When you get pregnant on your first try and carry that baby to term with no problems, you naturally assume that when you decide to try for the second, the experience will be the same. But at the age of 37, when my daughter, Isla, was three, I experienced three miscarriages in a row.
It’s been 10 years now, and I don’t really recall the first two—save for a couple of seemingly emotionless, matter-of-fact ultrasounds where a tech basically told me there was no heartbeat—but I’ll never forget the third. That’s because I held it in my hand.
I was still in my first trimester and had started bleeding. I didn’t know I was miscarrying yet—I just knew that a little bleeding in the beginning of pregnancy could be common. One evening while I was using the bathroom, something fell out of me and onto the floor—it was about the size of blueberry. I gently nestled it in a tissue and carried it downstairs to show my husband.
“Is this what I think it is?”
He agreed and called Telehealth, and a nurse told us to go to the hospital. I pulled Isla out of bed, put the tissue in a small glass bowl and got in the car. We sat in a waiting room at the hospital for most of the night, the four of us: me, my husband, Isla and our tiny embryo in a bowl.
I didn’t cry. I felt numb and in shock. When two doctors finally arrived and we showed them what we had brought in and they confirmed our loss, it felt like a waste of a night. I already knew the life inside me had ceased. They didn’t do an exam or an ultrasound. Now they were merely taking the embryo from me to dispose of it, which I felt conflicted about. I hadn’t thought that far ahead yet. Did I want to keep it? Not really. But I also knew it felt weird just to let it go—it was still the life that had been growing inside me.
In the end, for whatever reason (it’s all a blur to me now), I didn’t get a chance to make that decision—they had already taken the embryo away before I could get my thoughts together, and we were simply sent home.
A few days later, while taking the bus on my morning commute to work, I stood up at my stop, and felt everything that was left in my uterus suddenly whoosh out. It came out with a force a hundred times stronger than when my water broke with Isla. I disembarked and sprinted to the nearest coffee shop to find a bathroom.

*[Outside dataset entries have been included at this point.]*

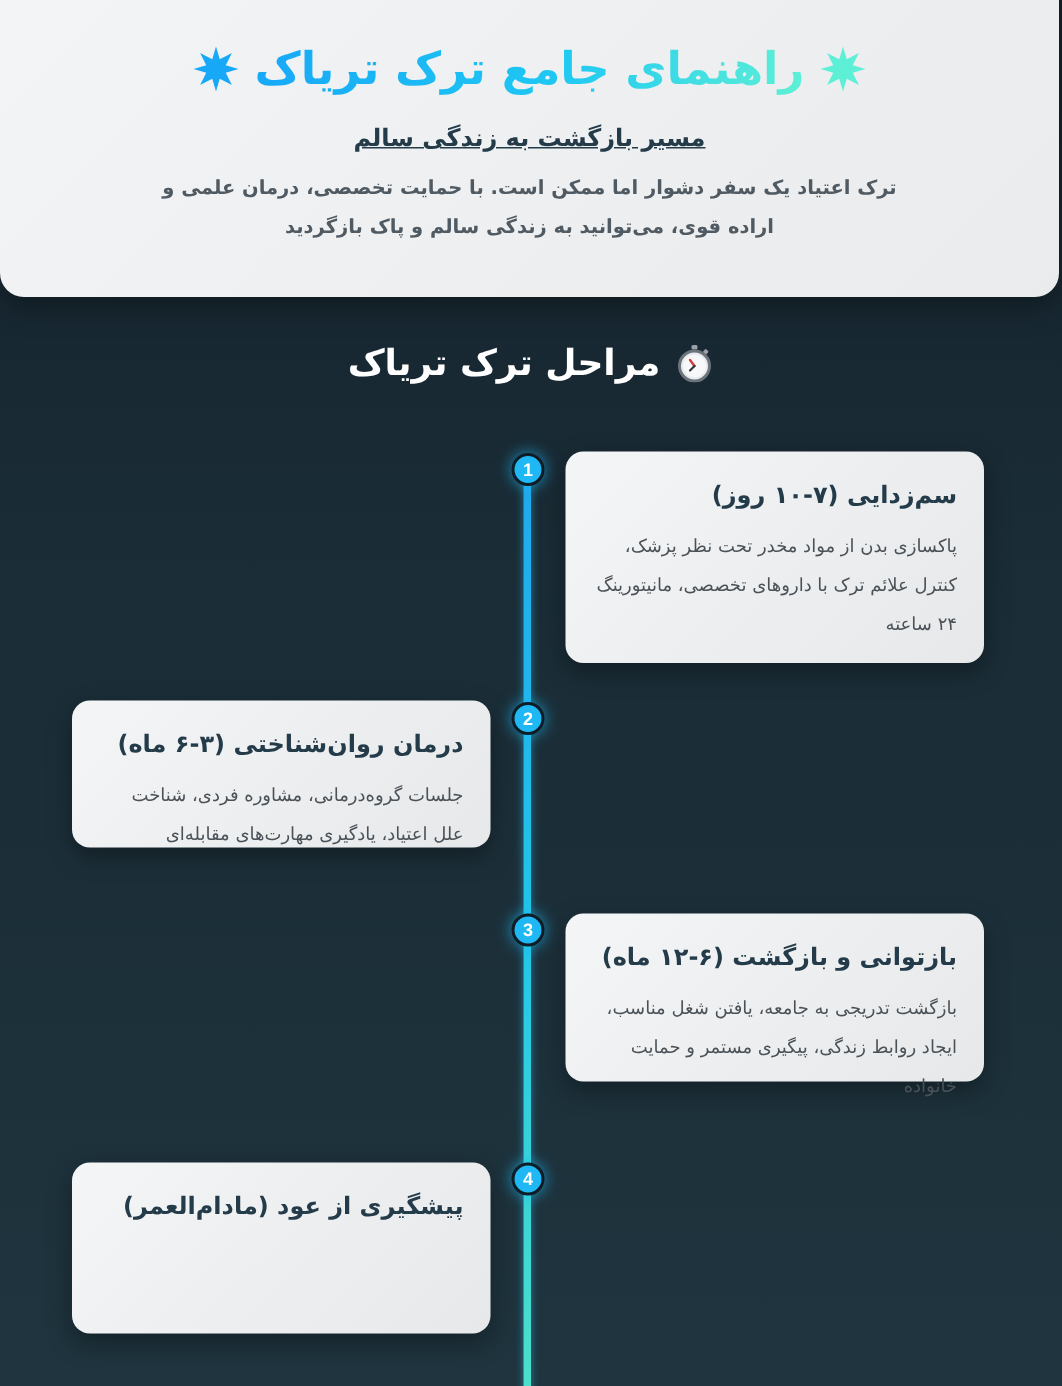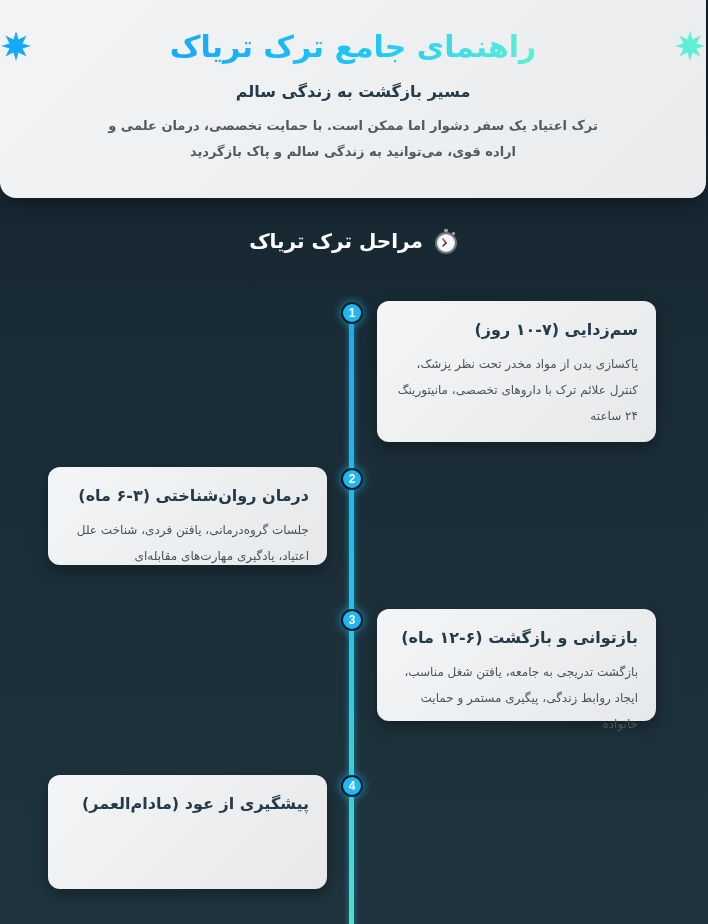--- a/index.html
+++ b/index.html
@@ -21,21 +21,21 @@
       width: 706px;
       height: 214px;
       background: linear-gradient(135deg, #f3f4f5 0%, #e9ebec 100%);
       border-radius: 16px;
       box-shadow: 0 6px 20px rgba(0,0,0,0.35);
       text-align: center;
       padding-top: 40px;
     }
     .main-title {
       display: flex;
-      justify-content: space-between;
+      justify-content: center;
       align-items: center;
       gap: 10px;
       font-size: 30px;
       font-weight: bold;
       height: 44px;
     }
     .main-title .title-text {
       background: linear-gradient(270deg, #5ef0d6 0%, #1ec8f2 45%, #18a8f8 100%);
       -webkit-background-clip: text;
       background-clip: text;
@@ -44,39 +44,40 @@
     .star-icon {
       width: 32px;
       height: 32px;
       display: inline-block;
     }
     .subtitle {
       margin-top: 14px;
       font-size: 16px;
       font-weight: bold;
       color: #243b4a;
+      text-decoration: underline;
     }
     .intro {
       margin: 12px auto 18px;
       width: 520px;
       font-size: 13px;
       line-height: 26px;
       color: #505a62;
       font-weight: bold;
     }
     .section-title {
       position: absolute;
       top: 228px;
       left: 0;
       width: 708px;
       display: flex;
       justify-content: center;
       align-items: center;
       gap: 10px;
-      font-size: 20px;
+      font-size: 24px;
       font-weight: bold;
       color: #ffffff;
     }
     .stopwatch-icon {
       width: 26px;
       height: 26px;
       display: inline-block;
     }
     .timeline-line {
       position: absolute;
@@ -165,21 +166,21 @@
 
   <div class="dot" style="top:302px">1</div>
   <div class="card right" style="top:301px; height:141px">
     <h3 class="card-title">سم‌زدایی (۷-۱۰ روز)</h3>
     <p class="card-desc">پاکسازی بدن از مواد مخدر تحت نظر پزشک، کنترل علائم ترک با داروهای تخصصی، مانیتورینگ ۲۴ ساعته</p>
   </div>
 
   <div class="dot" style="top:468px">2</div>
   <div class="card left" style="top:467px; height:98px">
     <h3 class="card-title">درمان روان‌شناختی (۳-۶ ماه)</h3>
-    <p class="card-desc">جلسات گروه‌درمانی، یافتن فردی، شناخت علل اعتیاد، یادگیری مهارت‌های مقابله‌ای</p>
+    <p class="card-desc">جلسات گروه‌درمانی، مشاوره فردی، شناخت علل اعتیاد، یادگیری مهارت‌های مقابله‌ای</p>
   </div>
 
   <div class="dot" style="top:609px">3</div>
   <div class="card right" style="top:609px; height:112px">
     <h3 class="card-title">بازتوانی و بازگشت (۶-۱۲ ماه)</h3>
     <p class="card-desc">بازگشت تدریجی به جامعه، یافتن شغل مناسب، ایجاد روابط زندگی، پیگیری مستمر و حمایت خانواده</p>
   </div>
 
   <div class="dot" style="top:775px">4</div>
   <div class="card left" style="top:775px; height:114px">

After a traumatic experience like that, you might feel like giving up. But I’d always envisioned having two kids, partially because I’d grown up with a younger brother. I loved having him to commiserate with when our parents were being annoying, unreasonable or embarrassing, and I am comforted by having someone else to share the duties of caring for my mom when she’s elderly.
Regardless of your plans for your family size, people start making comments about it soon after your first baby anyhow. I found this incredibly assumptive and intrusive—especially if you’re in the midst of trying but feel like you’re completely failing at it.
Since we were not willing to take on the cost of any medical assistance or fertility treatments, I was faced with the possibility that we might have only one kid. I was at peace with that—I felt fortunate to have my daughter. But I wanted to give it one last try.
If you’ve had three miscarriages, you’re advised to see a fertility expert for tests to rule anything out. I went for the testing, and it cost about $300, but nothing was flagged. They didn’t find anything to explain why I was losing these pregnancies.
I decided to try a different approach altogether. On the suggestion of a friend, I went to see a naturopath. She asked if I’d wait at least three months before trying to get pregnant again and just focus on replenishing my body, which included measures she believed would improve my egg quality, enhance blood flow to my uterus and reduce inflammation brought on by stress.
I figured giving naturopathy a try couldn’t hurt, and I wanted to feel like I was doing something different. I dutifully took all the supplements and tinctures she recommended, and I don’t know if that’s what did it, but a few months later, I got pregnant again. This time, I made it past the 12-week mark.
My pregnancy progressed without incident and on February 7, 2013, on the night of one of the biggest, most memorable snowstorms that Toronto had measured in years, I delivered my son, Holden.
This means the age gap between my children is five and a half years. When people casually ask how old my kids are, I used to feel slightly self-conscious, as if the distance between them is glaringly obvious and indicates something went “wrong.”
The one time someone probed further about this discrepancy happened while I was on a business trip in New York City. At a dinner at the Met, the woman to my left was chatting to me about my kids’ ages, and then she asked if they had different fathers.
“Excuse me?” I responded.
“I had to ask,” she said.
I was far too gobsmacked by her rudeness to tell her the real reasons, but ever since then, if the age gap comes up in conversation with anyone, I tell them why. For one, it puts people in their place for prying. And two, it normalizes the topic and allows more people to know how common secondary infertility actually is.
Ultimately, the years between my kids has never really been an issue. In fact, I was glad to have only one kid in diapers and another who was old enough to run and get me one. And at the end of the day, what does it even matter?
I’ve told my kids about my miscarriages, including that third one, and allow them to ask plenty of questions. Holden has asked if I’m ever sad about the “blueberry baby,” but I always tell him no, because if that baby had survived, then I wouldn’t have him. And that’s the way it was meant to be.